PCIe devices are direct memory-addressing (DMA)-capable, which means they have direct access to read and write system memory, without having to involve the system processor in these operations. This DMA capability makes PCIe devices the highest performing devices, however, having PCI hot-plug devices (such as NVMe hot-swap drives) externally and easily accessible also means unattended device could have a malicious PCIe device plugged into it, which could read the system memory or load malicious code into it, with no protection.
This kind of “drive-by DMA attacks” using PCIe hot plug devices can lead to the disclosure of sensitive information residing on a system, or even the injection of malware that allows attackers to bypass the lock screen or control the system remotely. Kernel DMA Protection is the feature designed to protect the system against this type of attack.
Windows makes use of the system Input/Output Memory Management Unit (IOMMU) to block external peripherals from starting and performing DMA unless the drivers for these peripherals support memory isolation, such as DMA-remapping. DMA remapping restricts the device to a certain pre-assigned memory region, which confirms the device is allocated a clear space of memory to perform its functions and doesn’t have access to any other information stored in system memory. Devices whose drivers are incompatible with DMA remapping are prevented from direct memory access by default until an authorized user is logged onto the system.

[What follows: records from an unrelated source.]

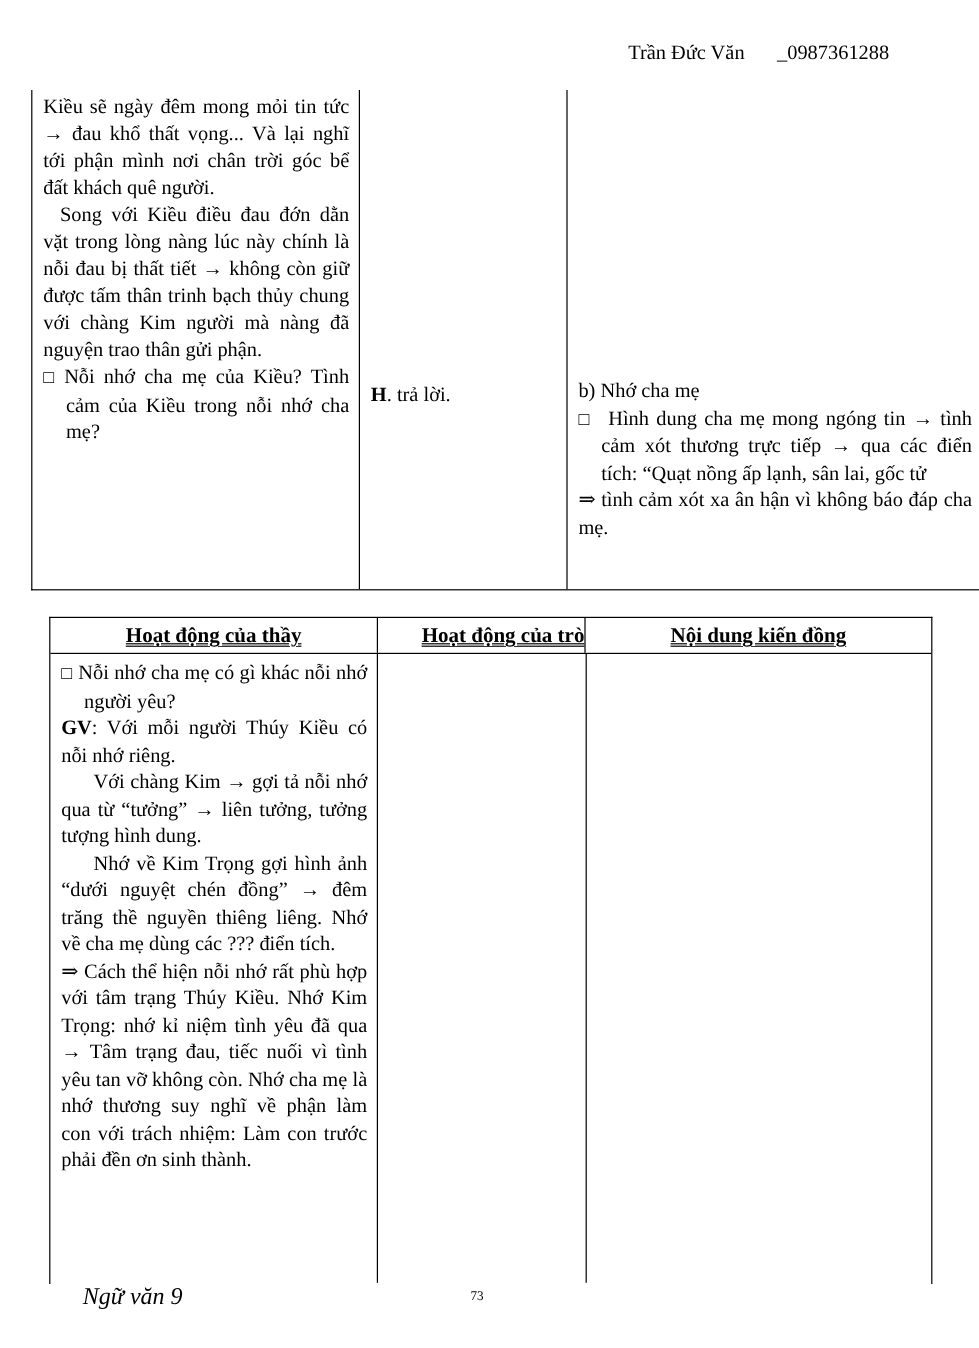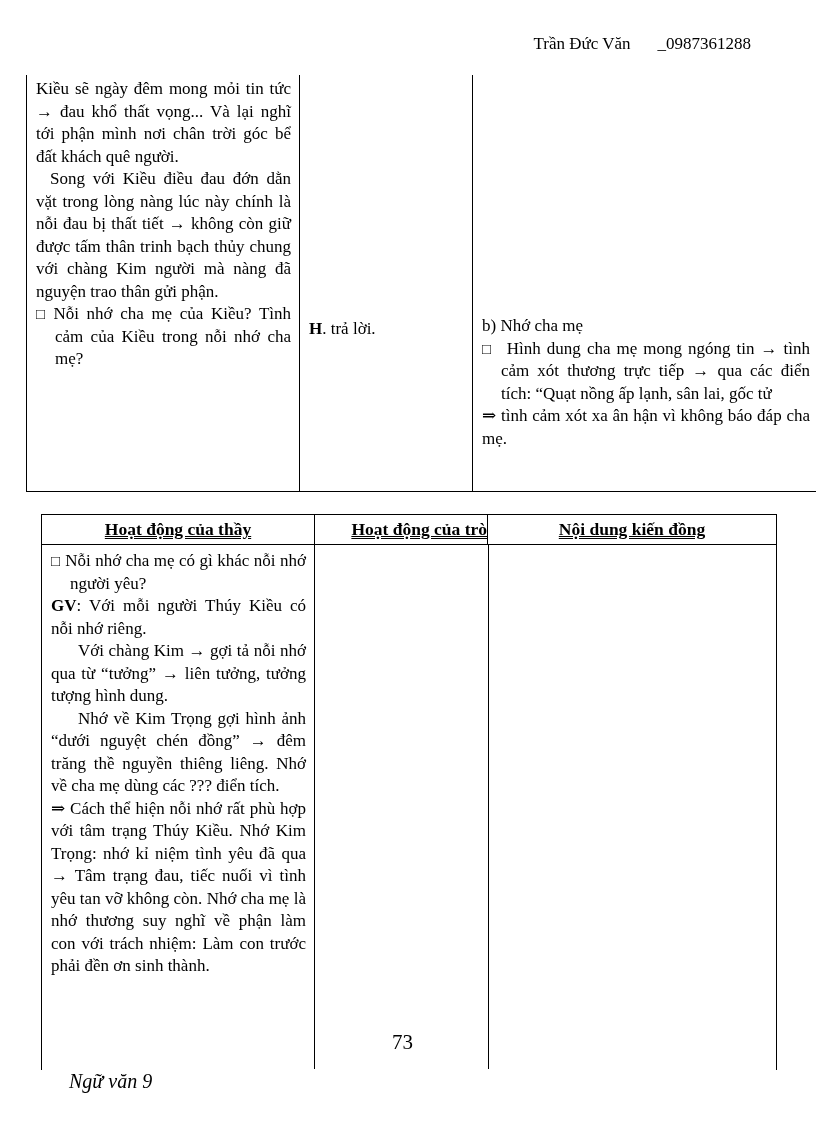--- a/index.html
+++ b/index.html
@@ -7,21 +7,21 @@
     width: 816px; height: 1123px;
     background: #ffffff; color: #000000;
     font-family: "Liberation Serif", "DejaVu Serif", serif;
     font-size: 17px; line-height: 22.5px;
     position: relative;
   }
   p { margin: 0; }
   .just { text-align: justify; }
 
   .page-header {
-    position: absolute; top: 33px; left: 16px; width: 735px;
+    position: absolute; top: 33px; left: 6px; width: 735px;
     text-align: right; white-space: nowrap;
   }
   .page-header .phone { margin-left: 27px; }
 
   
   .t1 {
     position: absolute; left: 26px; top: 75px; width: 792px; height: 417px;
     box-sizing: border-box; display: flex;
     border: 1.5px solid #000; border-top: none;
   }
@@ -51,21 +51,21 @@
   .w1 { width: 272px; }
   .w2 { width: 173px; border-left: 1.5px solid #000; justify-content: flex-end; }
   .w3 { flex: 1; border-left: 1.5px solid #000; }
   .t2 .c1b { box-sizing: border-box; padding: 5px 8px 0 9px; }
 
   .footer-book {
     position: absolute; left: 69px; top: 1070px;
     font-style: italic; font-size: 20px;
   }
   .footer-page {
-    position: absolute; left: 392px; top: 1031px; font-size: 21px;
+    position: absolute; left: 392px; top: 1069px; font-size: 11px;
   }
 </style>
 </head>
 <body>
 
 <div class="page">
 
   <div class="page-header">
     <span>Trần Đức Văn</span><span class="phone">_0987361288</span>
   </div>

Kernel DMA Protection requires the support from the processor, new UEFI firmware, and drivers. With this feature, the OS and the system firmware protect the system against malicious and unintended DMA attacks for all DMA-capable devices. Currently this feature is only available on ThinkSystem servers with 3rd Gen Intel Xeon Scalable processors although ThinkSystem servers with AMD EPYC 7003 Series processors are also planned to support the feature. Kernel DMA Protection only protects against drive-by DMA attacks after the OS is loaded.
Secured-core servers support virtualization-based security (VBS) features and Hypervisor-protected code integrity (HVCI) so as to leverage virtualization capabilities from hardware and the hypervisor to provide additional protection for critical subsystems and data.
VBS uses hardware virtualization features to create and isolate a secure region of memory from the normal operating system. VBS runs this separate secure kernel at a higher trust level than the actual Windows system kernel. Then the OS kernel and user-mode processes cannot access the protected functions and data directly, thus protecting them from malware infection. VBS also allows for the use of Credential Guard to provide preventative defense for sensitive assets like credentials.
Hypervisor-based code integrity (HVCI) uses VBS to check the integrity of kernel mode drivers and binaries before they are started and prevents unsigned drivers or system files from being loaded into system memory. Enabled with HVCI, a Secured-core server only starts executables signed by known and approved authorities. This ensures that code running within the trusted computing base runs with integrity and is not subject to exploits or attacks.